Mammograms still important for women over 75
The question of when women should stop getting mammograms can be perplexing, mostly because experts and professional organizations often differ on the answer.
Several years ago, studies came out that showed that mammograms after the age of 75 are, in fact, beneficial. A more recent study published in the Annals of Internal Medicine in February overturned that advice.
In the new study, researchers from the Harvard School of Public Health, RTI Health Solutions and Massachusetts General Hospital acknowledged that 57 percent of women in the United States age 75 and older still get regular mammograms. They did not perform clinical trials for this topic because many medical professionals think that it would be unethical to withhold mammograms to see if more women died of breast cancer.
For that reason, instead of a clinical trial, the researchers studied data on more than one million women ages 70 to 85 by using the claims data from federal Medicare insurance for the elderly. Women in the study had no prior breast cancer diagnosis, which puts them in the “average risk” category. All of the women in the study had a life expectancy of at least 10 years, which is noteworthy because the American Cancer Society recommends mammograms for women 75 and older who are in good health and are expected to live 10 years.
Hyannis Breast Surgeon Jill Oxley, MD, FACS agrees with the American Cancer Society.
“The study was a little bit contradictory because they are admitting that a third of all women that die from breast cancer die after age 70,” she said. “But then they are trying to hone that down into for which age groups it is still most beneficial. I still don’t think that this means we should change things.”
She follows the new guidelines that the American Society of Breast Cancer Surgeons published in May 2019. Those guidelines recommend that women of average risk of breast cancer should start screening at age 40 and stop when life expectancy is less than 10 years. The American College of Radiology has a similar recommendation.
“For someone who is at average risk, who is expected to live another 10 years and who would want to be treated, it absolutely makes sense to continue to do screening mammograms,” Dr. Oxley said. “If they are screened, their cancer is likely to be earlier staged and can be treated less aggressively. It is less expensive to treat an earlier stage breast cancer, too.”
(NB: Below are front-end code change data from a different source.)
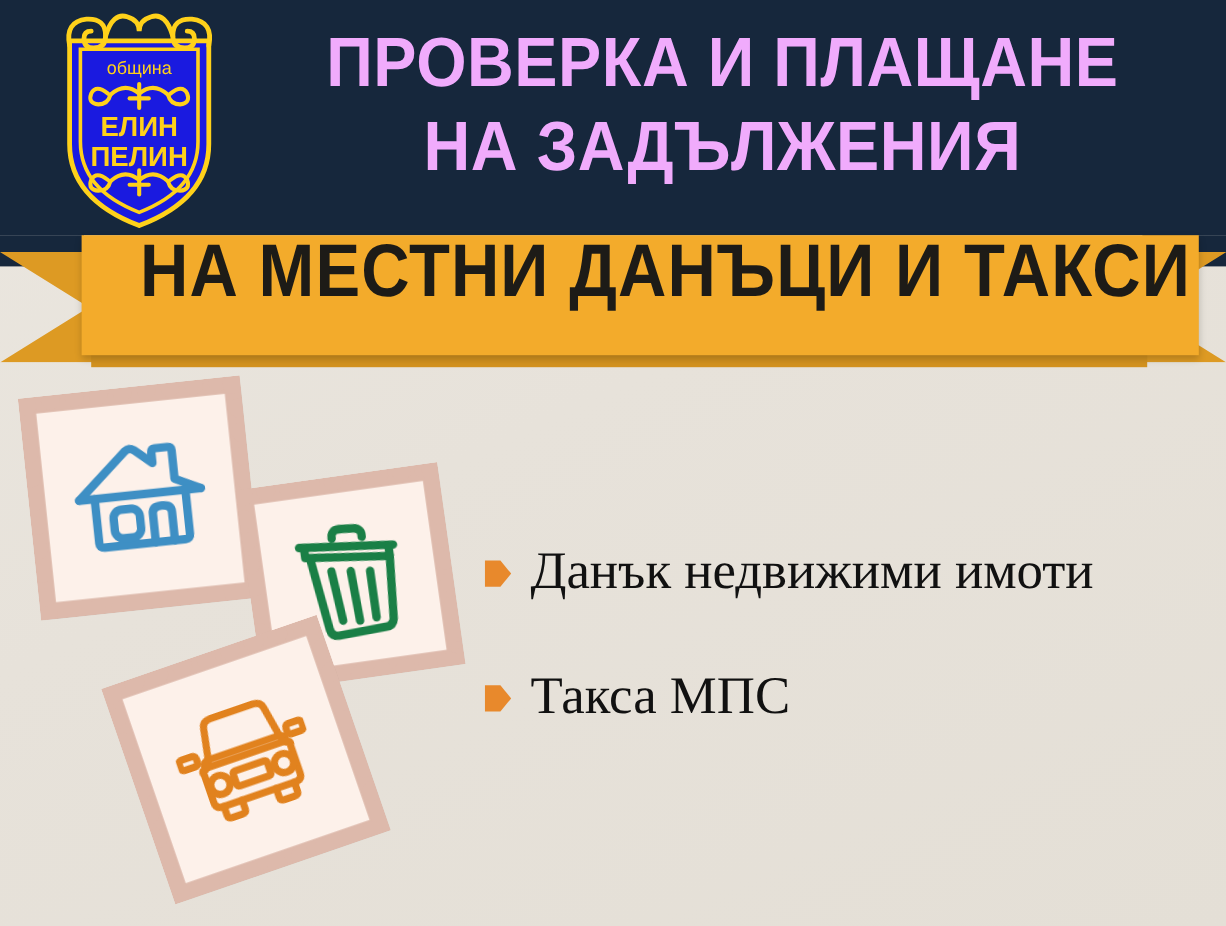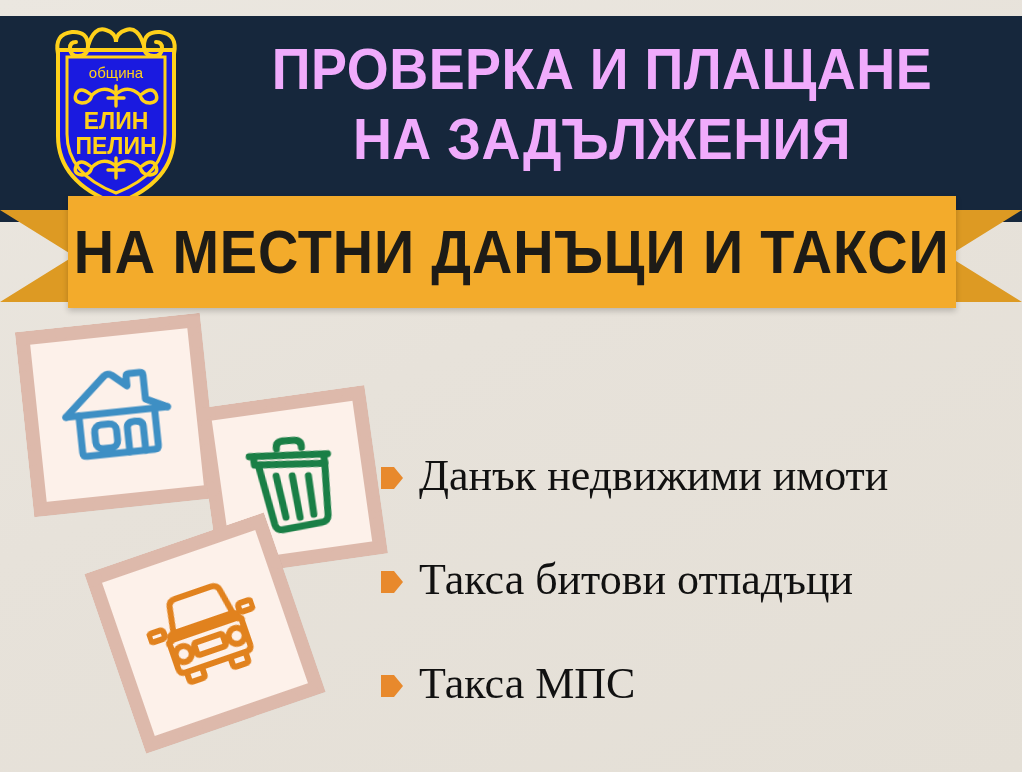--- a/index.html
+++ b/index.html
@@ -12,21 +12,21 @@
     width: 1022px;
     height: 772px;
     overflow: hidden;
     background: linear-gradient(155deg, #ebe7e0 0%, #e7e2da 45%, #e4dfd6 100%);
     font-family: "Liberation Sans", sans-serif;
   }
 
   
   .header {
     position: absolute;
-    left: 0; top: 16px;
+    left: 0; top: 0;
     width: 1022px;
     height: 196px;
     background: #16273c;
     z-index: 5;
   }
   .crest {
     position: absolute;
     left: 42px; top: 8px;
     width: 148px; height: 182px;
   }
@@ -72,26 +72,27 @@
   }
   .ribbon-shadowbar {
     position: absolute;
     left: 76px; top: 96px;
     width: 880px; height: 14px;
     background: #d3921f;
   }
   .ribbon-main {
     position: absolute;
     left: 68px; top: 0px;
-    width: 888px; height: 112px;
+    width: 888px; height: 100px;
     background: #f3ab2b;
     box-shadow: 0 3px 6px rgba(0,0,0,0.20);
     display: flex;
-    align-items: center;
+    align-items: flex-start;
     justify-content: center;
+    padding-left: 43px;
   }
   .ribbon-text {
     font-family: "Liberation Sans", sans-serif;
     font-weight: bold;
     font-size: 62px;
     line-height: 62px;
     color: #1d1b17;
     letter-spacing: 1px;
     transform: scaleX(0.90);
     white-space: nowrap;
@@ -133,21 +134,21 @@
     align-items: center;
     justify-content: center;
   }
   #stamp-house { left: 24px;  top: 322px; transform: rotate(-6deg); width: 186px; height: 186px; }
   #stamp-trash { left: 207px; top: 396px; transform: rotate(-8deg); width: 170px; height: 170px; }
   #stamp-car   { left: 110px; top: 538px; transform: rotate(-19deg); width: 190px; height: 190px; }
 
   
   .list {
     position: absolute;
-    left: 381px; top: 424px;
+    left: 404px; top: 424px;
     width: 610px;
   }
   .list-item {
     display: flex;
     align-items: center;
     height: 104px;
   }
   .bullet {
     flex: 0 0 auto;
     width: 22px; height: 26px;
@@ -390,29 +391,23 @@
 
   <div class="list">
 
     <div class="list-item">
       <svg class="bullet" viewBox="0 0 22 26">
         <path d="M0 2 L13 2 L22 13 L13 24 L0 24 Z" fill="#e8892c"></path>
       </svg>
       <span class="item-label">Данък недвижими имоти</span>
     </div>
 
+
     <div class="list-item">
       <svg class="bullet" viewBox="0 0 22 26">
         <path d="M0 2 L13 2 L22 13 L13 24 L0 24 Z" fill="#e8892c"></path>
       </svg>
-      <span class="item-label">Такса битови отпадъци</span>
-    </div>
-
-    <div class="list-item">
-      <svg class="bullet" viewBox="0 0 22 26">
-        <path d="M0 2 L13 2 L22 13 L13 24 L0 24 Z" fill="#e8892c"></path>
-      </svg>
       <span class="item-label">Такса МПС</span>
     </div>
 
   </div>
 
 </div>
 
 </body></html>

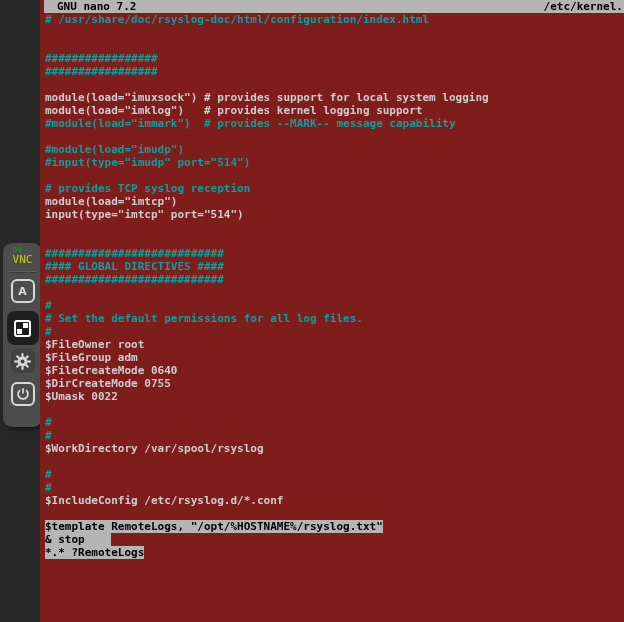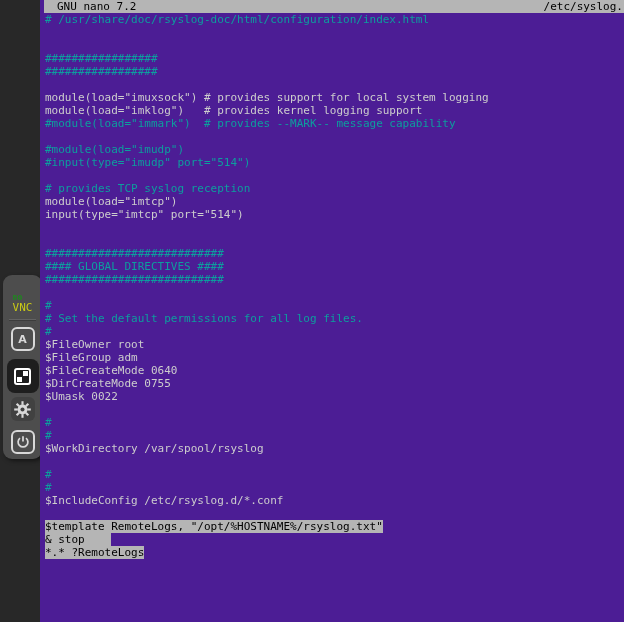--- a/index.html
+++ b/index.html
@@ -6,21 +6,22 @@
   body{
     width:624px;height:622px;
     background:#282828;
     position:relative;
     overflow:hidden;
     font-family:"DejaVu Sans Mono", monospace;
   }
   
   .terminal{
     position:absolute;left:40px;top:0;width:584px;height:622px;
-    background:#4c1d95;
+    background:#7f1d1d;
+    font-weight:bold;
   }
   .titlebar{
     position:absolute;left:4px;top:0;right:0;height:13px;
     background:#b5b5b5;color:#000;
     font-size:11px;line-height:13px;white-space:pre;
   }
   .titlebar .tl{position:absolute;left:13px;top:0;}
   .titlebar .tr{position:absolute;right:1px;top:0;}
   .content{
     position:absolute;left:5px;top:13px;right:0;
@@ -28,21 +29,21 @@
   }
   .line{height:13px;white-space:pre;color:#cdcdcd;}
   .line.comment{color:#0d9e9e;}
   .line.selected span{background:#b5b5b5;color:#000;}
   
   .vnc-panel{
     position:absolute;left:3px;top:243px;width:39px;height:184px;
     background:#4d4d4d;border-radius:9px;
     box-shadow:2px 2px 4px rgba(0,0,0,.5);
     display:flex;flex-direction:column;align-items:center;
-    box-sizing:border-box;padding-top:19px;margin-top:32px;
+    box-sizing:border-box;padding-top:3px;
   }
   .vnc-logo{line-height:1;text-align:left;cursor:default;}
   .vnc-logo .no{display:block;font-size:8px;font-weight:bold;color:#1d8a1d;letter-spacing:0;}
   .vnc-logo .vnc{display:block;font-size:11px;font-weight:normal;color:#c9c916;letter-spacing:0;}
   .vnc-divider{width:27px;height:1px;background:#636363;margin:6px 0 6px 0;border-bottom:1px solid #3c3c3c;}
   .vnc-btn{
     width:24px;height:24px;border-radius:6px;
     display:flex;align-items:center;justify-content:center;
     box-sizing:border-box;cursor:pointer;
   }
@@ -120,21 +121,21 @@
   </div>
 </div>
 
 <div class="vnc-handle">
   <div class="tri-left"></div>
 </div>
 
 <div class="terminal">
   <div class="titlebar">
     <span class="tl">GNU nano 7.2</span>
-    <span class="tr">/etc/syslog.</span>
+    <span class="tr">/etc/kernel.</span>
   </div>
   <div class="content" id="editor-content">
       <div class="line comment"><span># /usr/share/doc/rsyslog-doc/html/configuration/index.html</span></div>
       <div class="line code"><span></span></div>
       <div class="line code"><span></span></div>
       <div class="line comment"><span>#################</span></div>
       <div class="line comment"><span>#################</span></div>
       <div class="line code"><span></span></div>
       <div class="line code"><span>module(load="imuxsock") # provides support for local system logging</span></div>
       <div class="line code"><span>module(load="imklog")   # provides kernel logging support</span></div>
Outpatient Treatment is Usual
Most women over the age of 70 who have a lumpectomy to remove an early cancer can be treated with an outpatient surgical procedure. They are much less likely to need either radiation or chemotherapy, so their course of treatment is more easily tolerated, she added.
“We have women in their 70s and 80s, and occasionally 90s, who go forward with treatment for breast cancer,” she said “They can do quite well with surgery and a lot of the times don’t need any other treatment. Most of the time it is outpatient day surgery.”
Age is one of the biggest predicators of breast cancer and the risk continues to increase with age. When you look at radiology data in women 70 to 74, they pick up around six breast cancers per thousand mammograms, but when you go from age 75 to 89, the risk goes up to seven cancers per thousand, according to Dr. Oxley.
The other thing that she pointed out is that the new study doesn’t make sense when you look at data on life expectancy. A woman who is 70 is going to live an average of another 16 and a half years. A woman who is 75 is going to live about 13 years. At 80, life expectancy is 10 years and even at the age of 85 it is seven years.
“Even though the study is saying that mammography doesn’t impact mortality, that doesn’t fit with other data,” Dr. Oxley said. “Because cancer is still either the number one or number two cause of death for women by decade. When you get to women in their 40s through age 79, cancer deaths are number one. Its only when you get over 80 that heart disease is the number one cause of death.
“And that is not to mention the fact that on the Cape our age of diagnosis is about a decade later than the rest of Massachusetts, so I don’t think this study should change anything around here.”